[Start of Attachment]

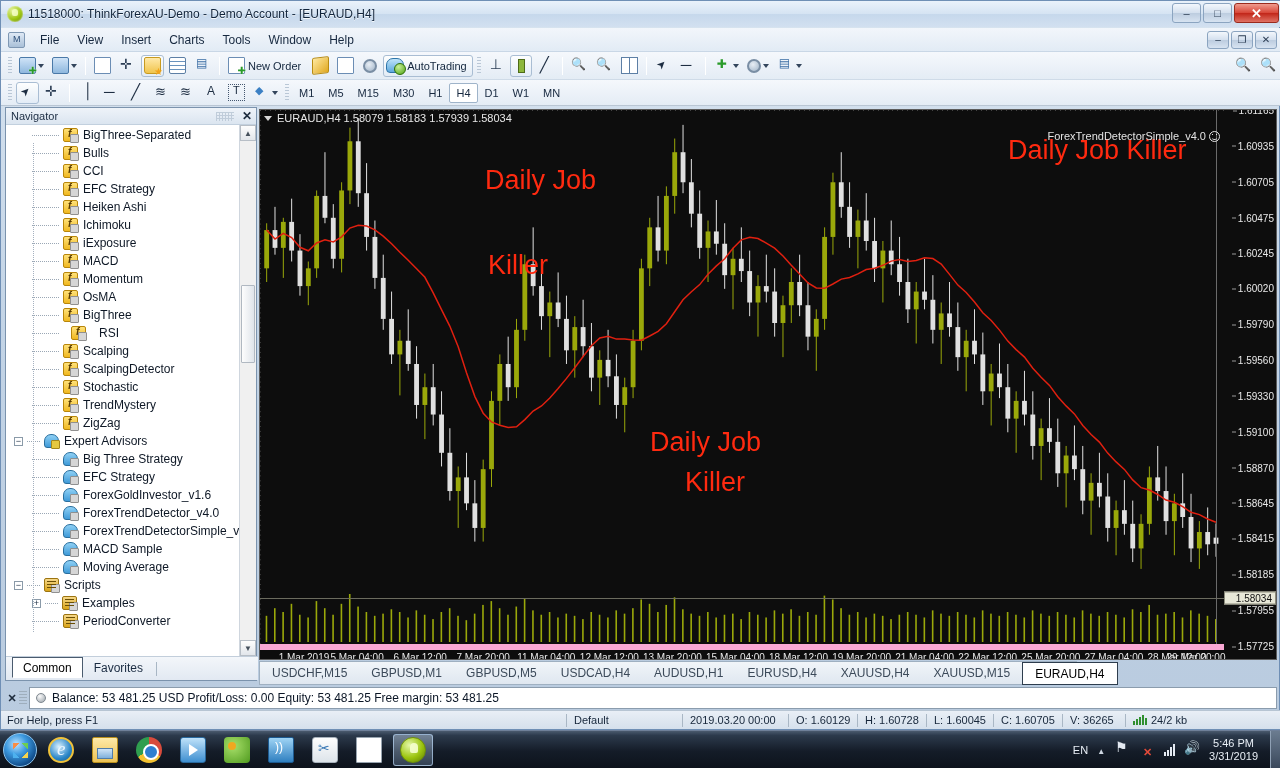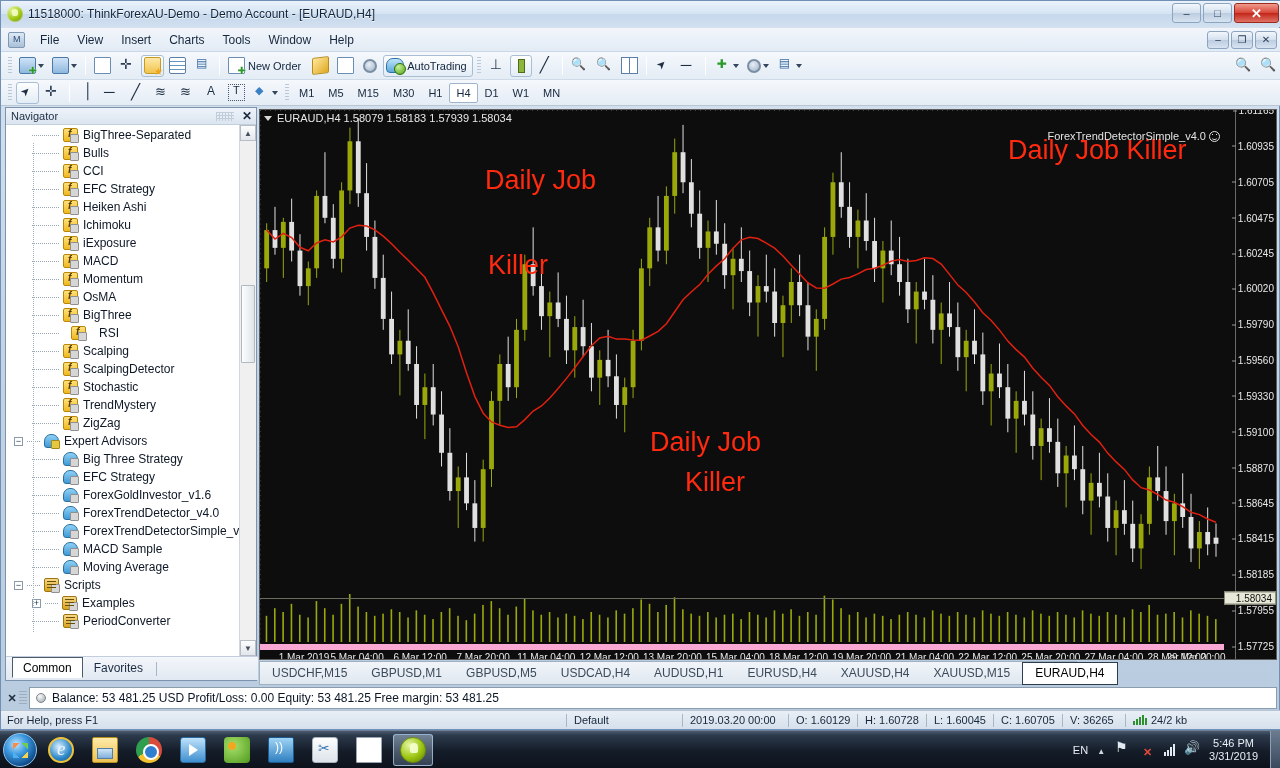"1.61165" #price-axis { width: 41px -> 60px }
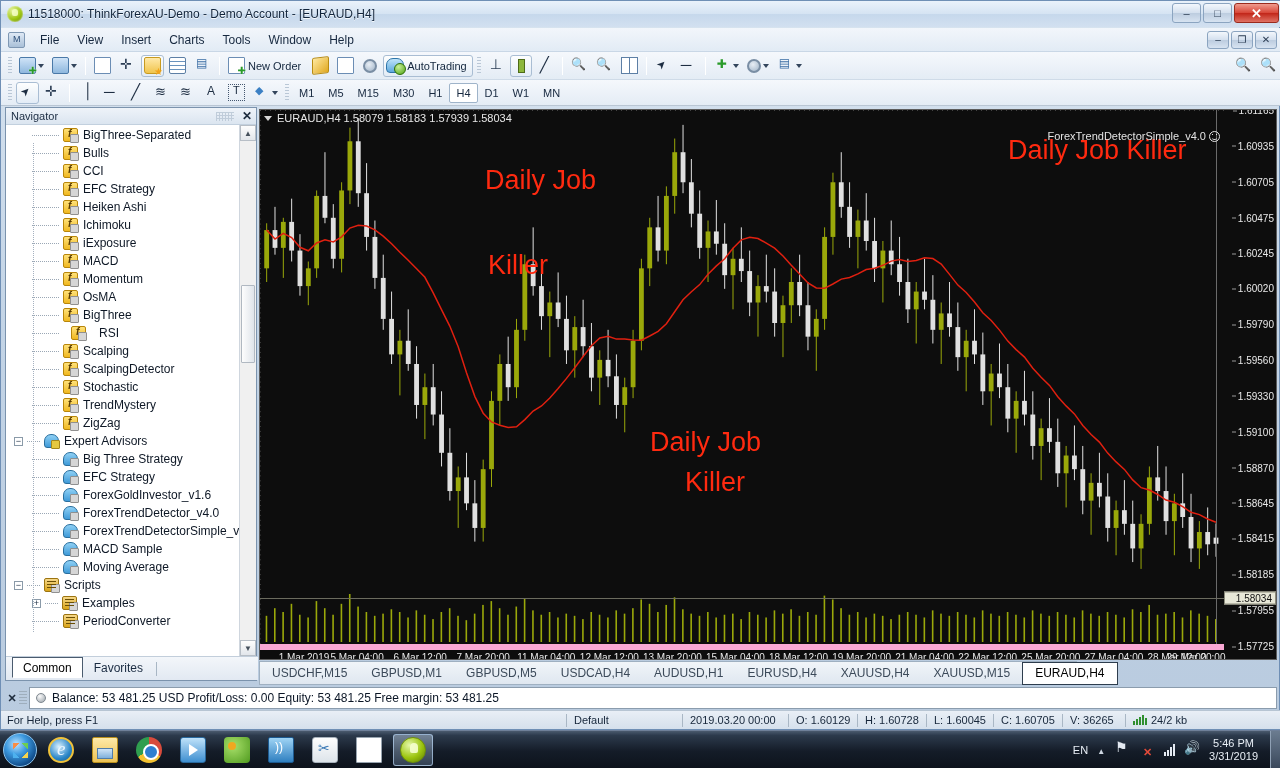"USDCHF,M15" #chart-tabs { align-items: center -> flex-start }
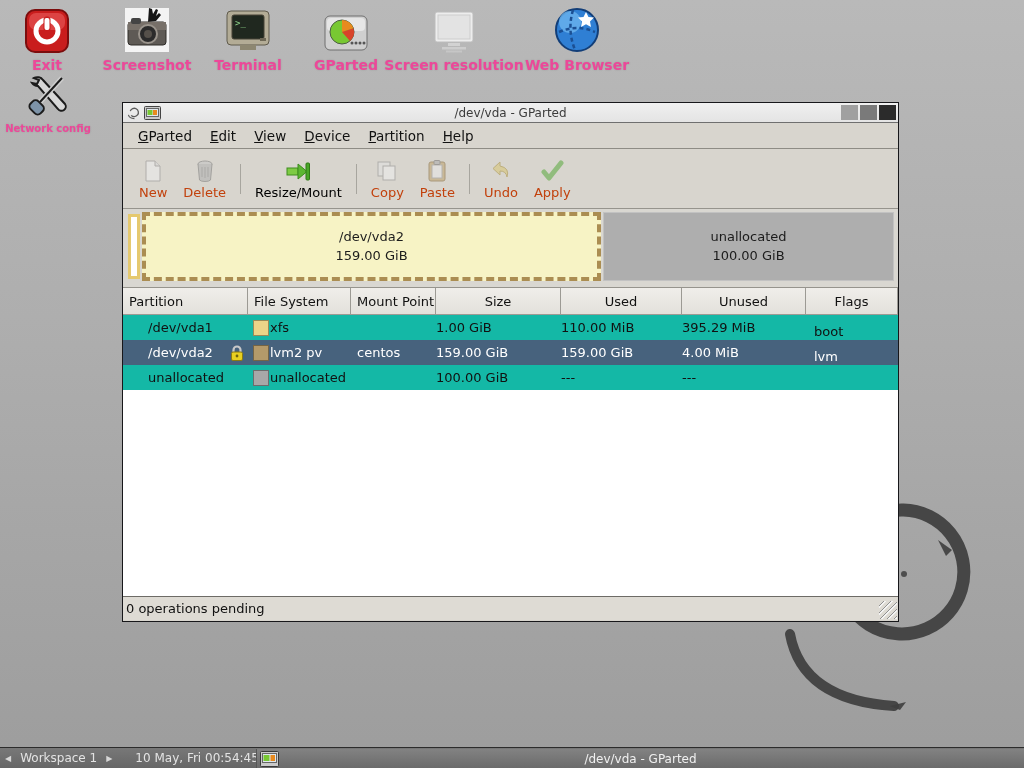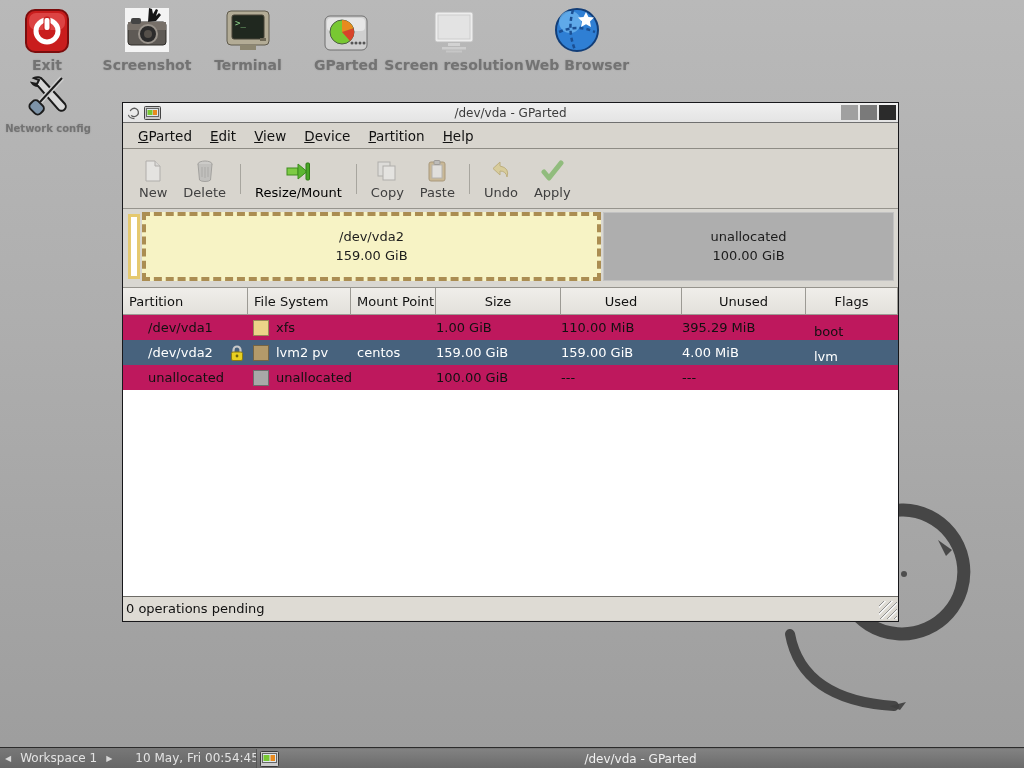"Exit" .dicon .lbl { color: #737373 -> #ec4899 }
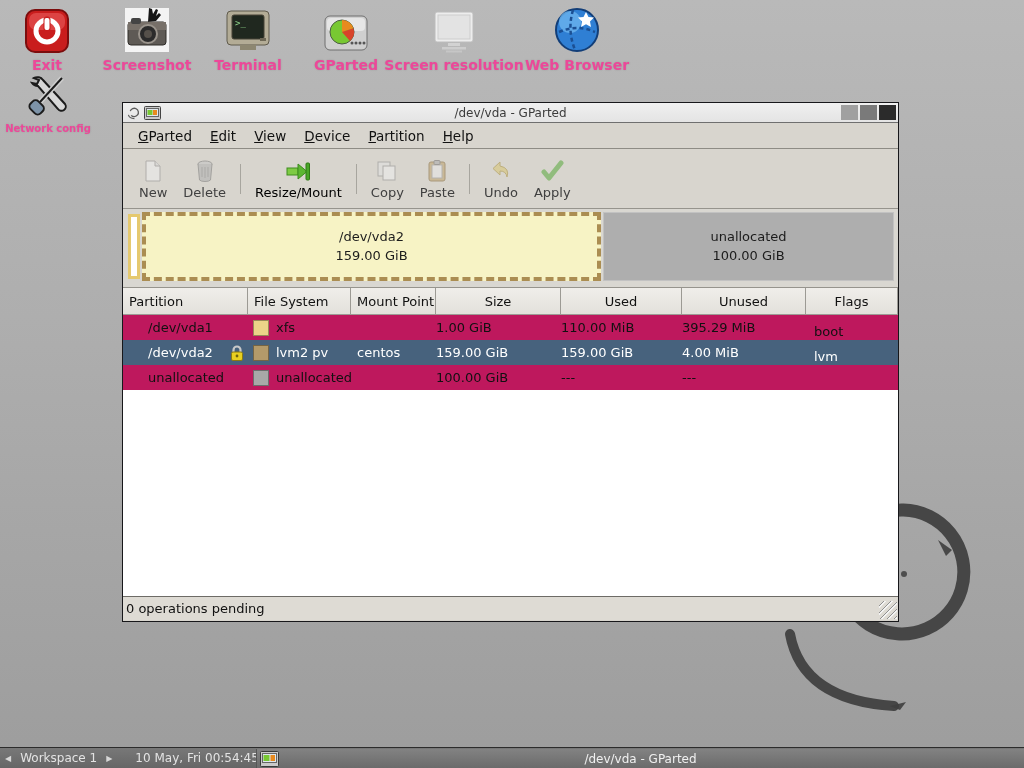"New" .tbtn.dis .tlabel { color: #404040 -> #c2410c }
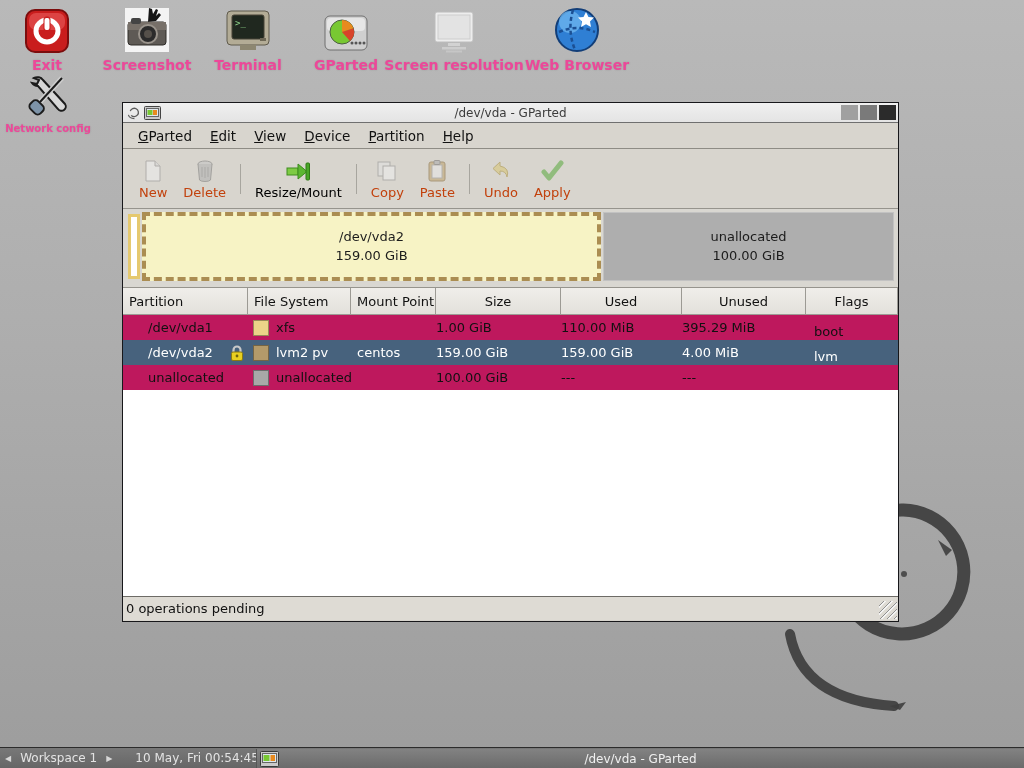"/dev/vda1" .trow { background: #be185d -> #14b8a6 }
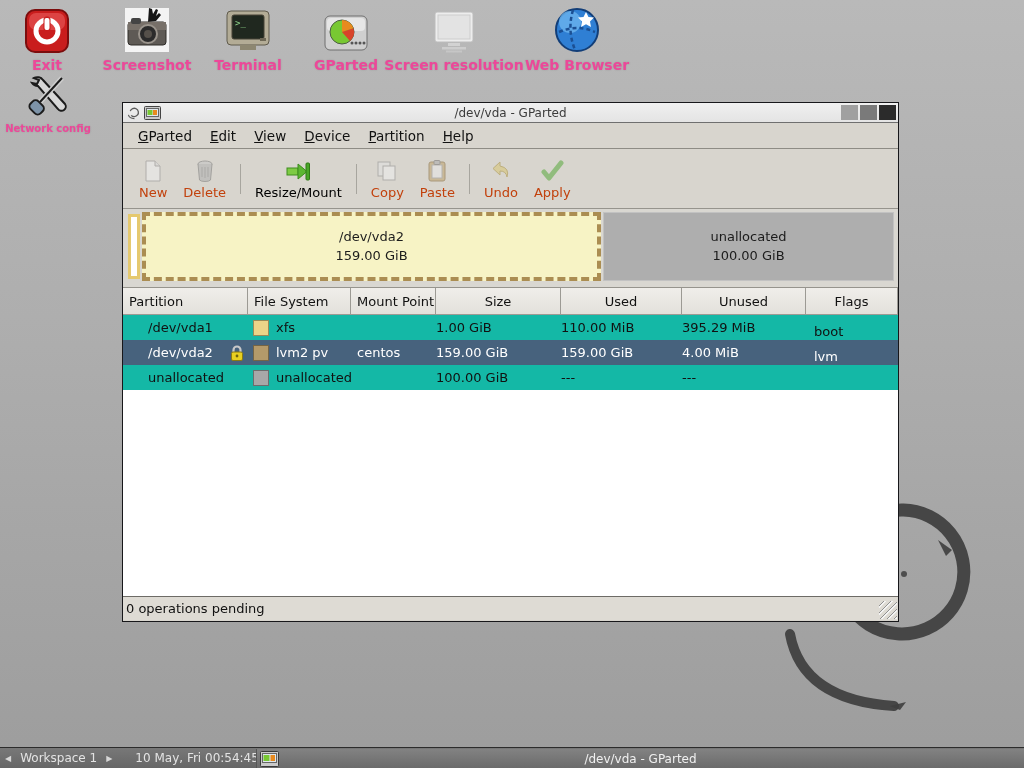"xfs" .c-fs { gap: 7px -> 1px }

[End of Attachment]

**EXERCISE INSTRUCTIONS**.
Leaving the pictures out, give again word for word each line from the one holding "background: #be185d ->" through the end of the records.

**SOLUTION FOR THIS PROBLEM**.
"/dev/vda1" .trow { background: #be185d -> #14b8a6 }
"xfs" .c-fs { gap: 7px -> 1px }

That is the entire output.